Has anyone been able to successfully pass the KW_SPEC variable to xctool. I'm trying to run a single KIWI spec by using https://github.com/kiwi-bdd/Kiwi/wiki/Kiwi-FAQ#q-how-do-i-run-a-single-spec-describecontextit.
I can run all the tests successfully with xctool but it doesn't seem to pick up the KW_SPEC value. I've tried it in a lot of different places with the command line but no luck.
e.g.:
xctool -destination 'platform=iOS Simulator,name=iPad Retina,OS=latest'
-sdk iphonesimulator -workspace SampleProject.xcworkspace
-scheme SampleProject KW_SPEC=NewAssessmentTests.m:12 test
-only SampleProject_Acceptance_Tests
Using Kiwi v2.3.1 and xctool 0.2.3
Cheers,
Mo
Update 11/03/2015
@OhadSchneider's comment made me realise that KW_SPEC
worked for me because I had set it in the test configuration for my scheme (Edit scheme->Test->Arguments->Environment variables
). Setting the variable from shell doesn't work as that variable applies only to the actual build, and not when executing the unit test target.

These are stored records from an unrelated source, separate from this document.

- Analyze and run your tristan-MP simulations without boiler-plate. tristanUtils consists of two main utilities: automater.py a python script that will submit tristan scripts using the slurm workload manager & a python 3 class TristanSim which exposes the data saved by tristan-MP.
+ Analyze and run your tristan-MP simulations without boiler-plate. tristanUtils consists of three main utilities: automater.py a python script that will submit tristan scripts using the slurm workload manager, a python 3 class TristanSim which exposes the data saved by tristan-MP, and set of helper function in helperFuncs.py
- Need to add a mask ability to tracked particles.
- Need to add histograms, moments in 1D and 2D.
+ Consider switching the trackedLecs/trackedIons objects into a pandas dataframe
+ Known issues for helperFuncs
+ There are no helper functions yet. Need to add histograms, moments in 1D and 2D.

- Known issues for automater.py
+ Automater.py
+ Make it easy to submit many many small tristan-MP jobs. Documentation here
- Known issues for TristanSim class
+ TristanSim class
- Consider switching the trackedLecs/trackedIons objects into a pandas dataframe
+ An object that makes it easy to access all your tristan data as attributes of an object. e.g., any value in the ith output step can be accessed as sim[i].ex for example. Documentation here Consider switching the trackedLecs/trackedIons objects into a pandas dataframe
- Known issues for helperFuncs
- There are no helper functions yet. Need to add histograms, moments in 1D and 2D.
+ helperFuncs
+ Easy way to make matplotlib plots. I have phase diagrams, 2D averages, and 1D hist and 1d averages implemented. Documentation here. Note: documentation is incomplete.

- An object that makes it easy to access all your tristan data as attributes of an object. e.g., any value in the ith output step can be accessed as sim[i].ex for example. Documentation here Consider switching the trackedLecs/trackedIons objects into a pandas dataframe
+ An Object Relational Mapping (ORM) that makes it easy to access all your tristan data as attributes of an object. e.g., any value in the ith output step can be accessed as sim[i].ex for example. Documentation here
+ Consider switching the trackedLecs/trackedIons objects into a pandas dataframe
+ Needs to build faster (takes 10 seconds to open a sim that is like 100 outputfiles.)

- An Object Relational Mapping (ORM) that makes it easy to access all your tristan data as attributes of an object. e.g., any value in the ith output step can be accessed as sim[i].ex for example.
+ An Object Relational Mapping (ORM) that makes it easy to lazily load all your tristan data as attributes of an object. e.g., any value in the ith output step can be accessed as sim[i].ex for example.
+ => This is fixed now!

But there's a workaround to this, by modifying the test phase of your scheme and adding a KW_SPEC
environment variable with the value $KW_SPEC
, this will expand when running xcodebuild to the value passed to the xcodebuild
command (as in my original answer). After this, xcode will will gracefully use the passed KW_SPEC
variable, xctool still has the skipped teste marked as failure issue.
Original answer
If you want KW_SPEC as an environment variable to xctool (or to any *nix tool), then you have to place it before the command, otherwise it will be considered a build setting:
KW_SPEC=NewAssessmentTests.m:12 xctool
-destination 'platform=iOS Simulator,name=iPad Retina,OS=latest'
-sdk iphonesimulator -workspace SampleProject.xcworkspace
-scheme SampleProject test
-only SampleProject_Acceptance_Tests
This will however lead to another problem: xctool
will report as errored the tests that don't run, and will report the test as failed, even if no tests have failed. xcodebuild
doesn't have this problem as it either doesn't do unit tests discovery, or ignore tests that didn't run, a thing that xctool
fails to do.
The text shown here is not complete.